I love your dedication and professionalism in every video, gj!
2:06 I love that headline. Oh no! Not the jobs!! (Also they might be crushed by rocks) But the jobs!!!
If you ever get a chance to visit Western Australia, Kalgoorie is a very interesting location. There are tours of the Super Pit that give you operational details and a close-up view of the immense operation - which is actually visible from space!
Great job, keep at it. You will only get better.
Thanks James.
I'm someone who went to Kal in the late 90s with my family in tow and kicked off a career in mining. Indeed my youngest son was born over there.
Back in Qld again these days, but still in mining 👍
Fascinating, and a very nice production mate🖖🏼
And then there are the opal miners who just drill a deep hole straight down and hollow everything out.
Such incredible content. I can’t wait to see what you do next! I cannot watch your content quick enough.
Fantastic production and informative video! Subscribed!
I live next to a very similar open pit mine! Exciting to learn about something so close to home from so far away!
been working in the super pit as an engineer for 10+ yrs. Interesting to go thru your video, but in reality there are shit tons of factors that a software can never simulate.
This is genuinely really really good content, good luck for the future, you can definitely do really well
I immediately got flashbacks to my own lonely nights with Abaqus.
Another great job! I appreciate your depth of reporting and wish you could host an hour long science and engineering show for the general public like me. You are a natural at teaching complex issues to punters like me.
Great video. Awesome to see my home town of Kalgoorlie on UA-cam.
I grew up around the super pit and am now studying mining engineering at the WA school of mines. Love it
why would you go into a career thats gonna pollute the earth
@@BigL.10 everything you use in life is either mined or it is farmed. By being in the mining industry, I can actively help mining become more sustainable and less polluting.
@@TheLastRezort27 yeah true, my bad
This is really cool. Nice video mate.
I drive 793F haul trucks down to the bottom and back. It's so deep my ears pop like being in a plane. It is mind blowing that at 640 metres straight down we still find old workings at the bottom.

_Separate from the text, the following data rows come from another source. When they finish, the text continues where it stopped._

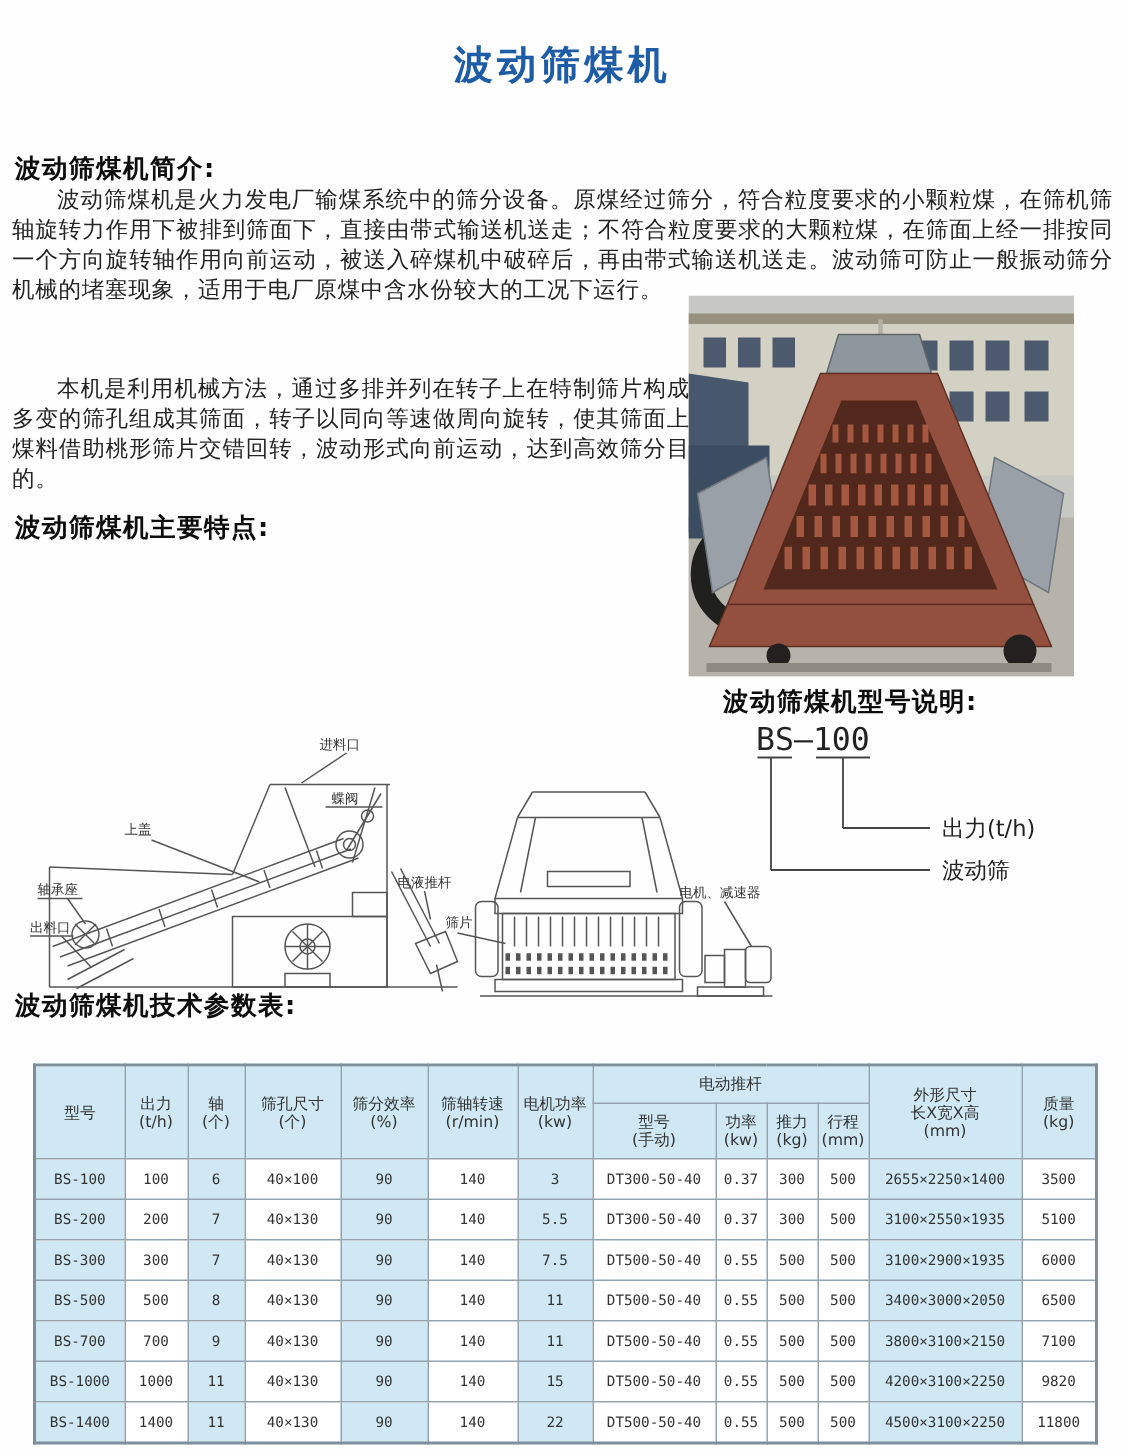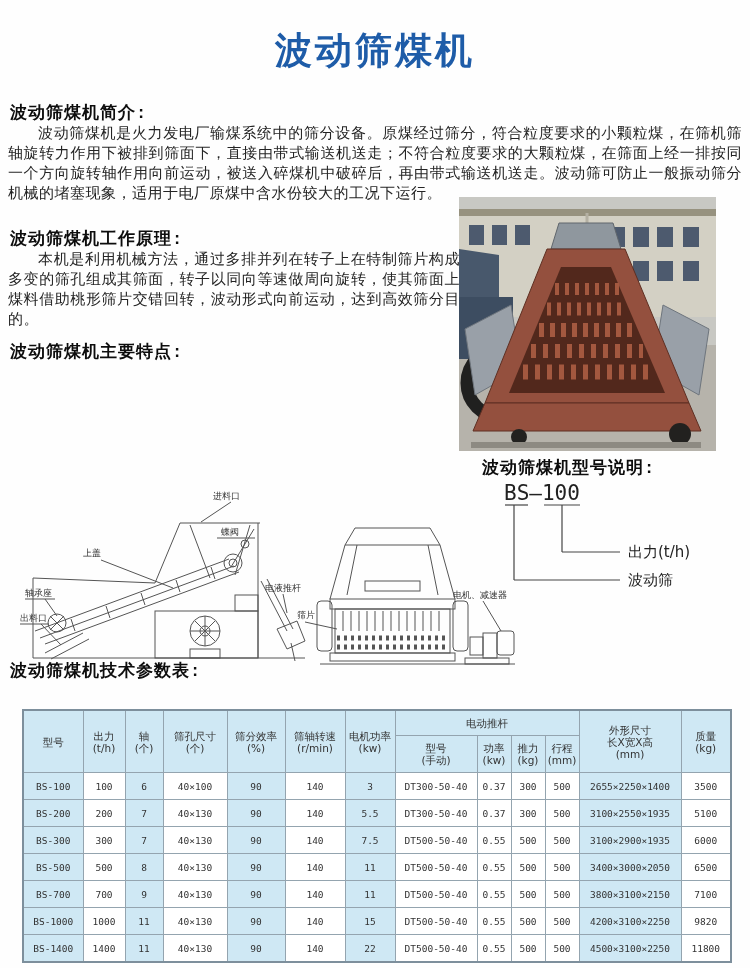"波动筛煤机" .page-title { font-size: 37px -> 26px }
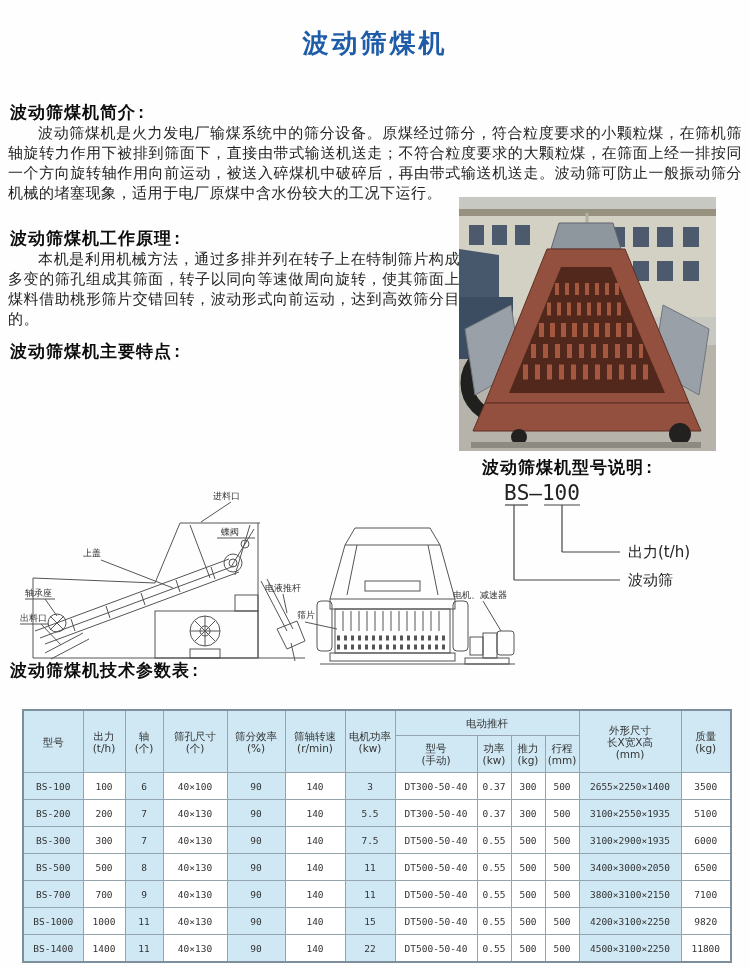"波动筛煤机简介:" .sec-heading { font-family: Liberation Mono, monospace -> none }
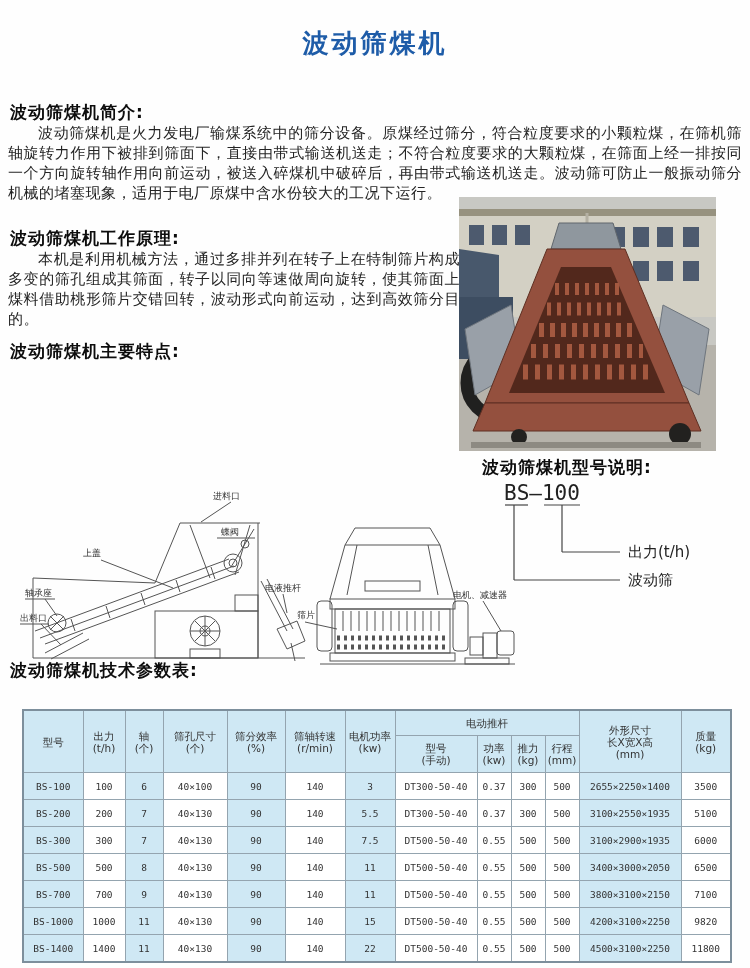"波动筛煤机工作原理:" div.sec-heading { html: <div>波动筛煤机工作原理:</div> -> none }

I like the map at the end so we know where in the world your topics are
lol, I'm getting an ad for a USGS gold mapping program because just pay this company for totally real info on gold locations they haven't exploited
Wait a few years and you'll have 10M subs
just informing , i check the Indonesian subtitle , it is faster by around 7 minutes than the audio itself . but overall this video is wonderful!

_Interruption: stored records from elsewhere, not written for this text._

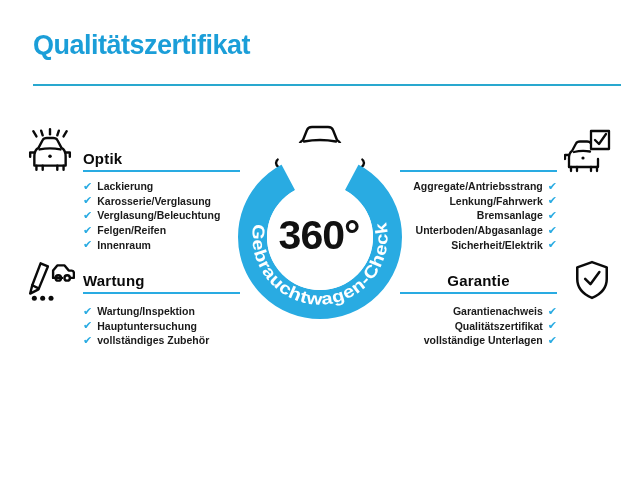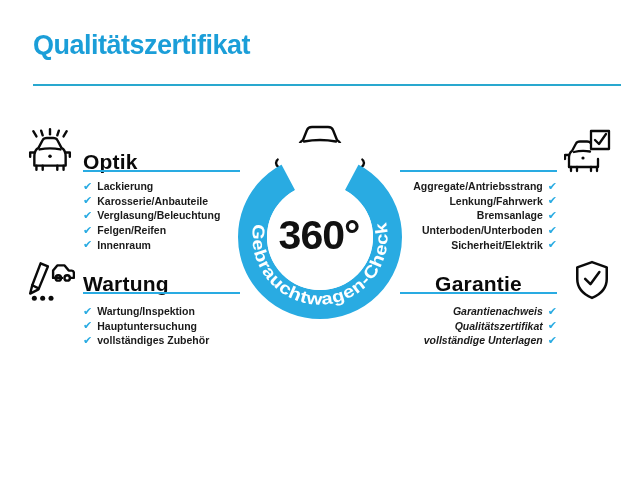"Optik" .sec-title { font-size: 21px -> 15px }
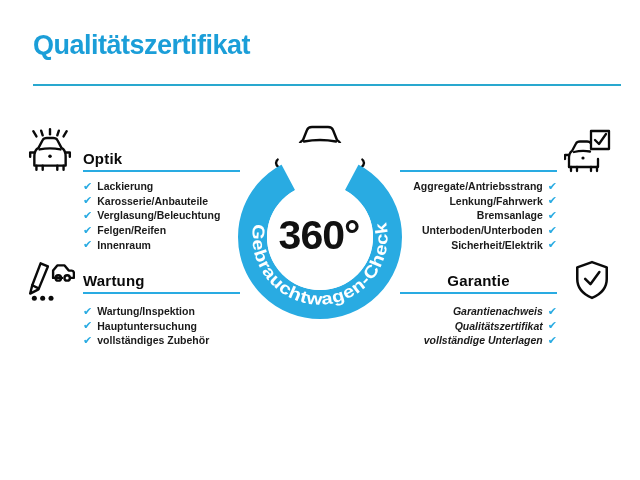"Karosserie/Anbauteile" span { text: Karosserie/Anbauteile -> Karosserie/Verglasung }
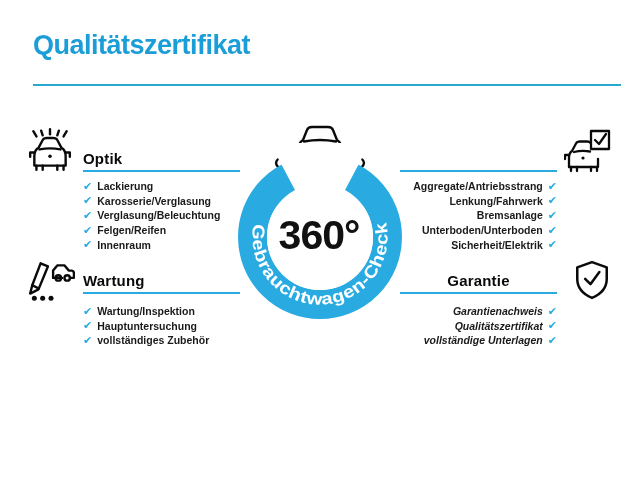"Unterboden/Unterboden" span { text: Unterboden/Unterboden -> Unterboden/Abgasanlage }
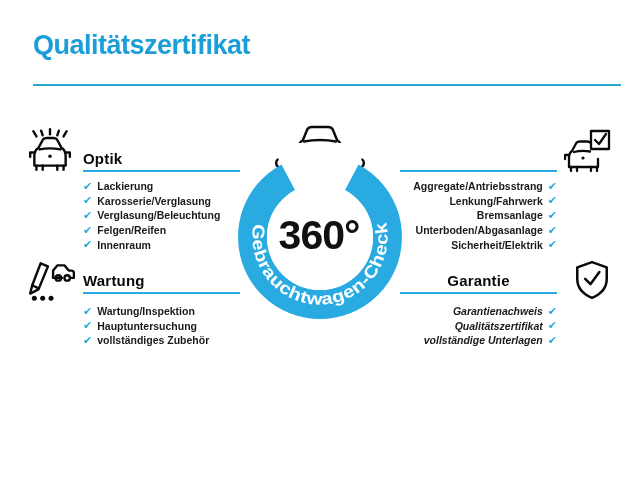"Garantienachweis" div.items { font-style: italic -> none }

btw, you now have a fan up north of Australia in Malaysia!
edit: it is good at the start but it managed to get lost some where around the 2:30 mark
Thanks for spotting that, will give it a fix!
Well presented video, and excellent Engineering Science. I enjoyed the Video very much, especially as I was born in Kalgoorlie before the Super Pit and my Dad worked in the mines.
Why has UA-cam not blasted you off yet, your content is amazing!!!
Thought you might like to know that the dish in the pit towards the end of the vid is an australian invention by a company named GroundProbe. Radar scanning of the wall down to sub-millimetre accuracy. Very cool system
Excellent. Bright future for you mate. Good on ya 👏
What a great video. Keep up the good work!
Found your channel today. This is educational content gold. Subscribed.
Well im glad i found this channel, good stuff mate 👍
This was very educational thank you Jane’s 👍🏻
Small channel with very good content.
That's an impressive hole in the ground right next to the town. I was told that when digging it, occasionally century-old human remains in collapsed tunnels were encountered.
4:46 "really basic matrix operations"
Fantastic video. Something I've never thought about even though I should have.
Used to work there as a shotfirer... Ah I was so young.
Learned a lot, but spent every dollar I earned on the bars. I was there when the major one in Chaffers happened in 2009... That was a busy time for us when we did the cutback. Great opportunity to learn from those guys, Budgie taught me more in my years there than thirteen years of schooling did.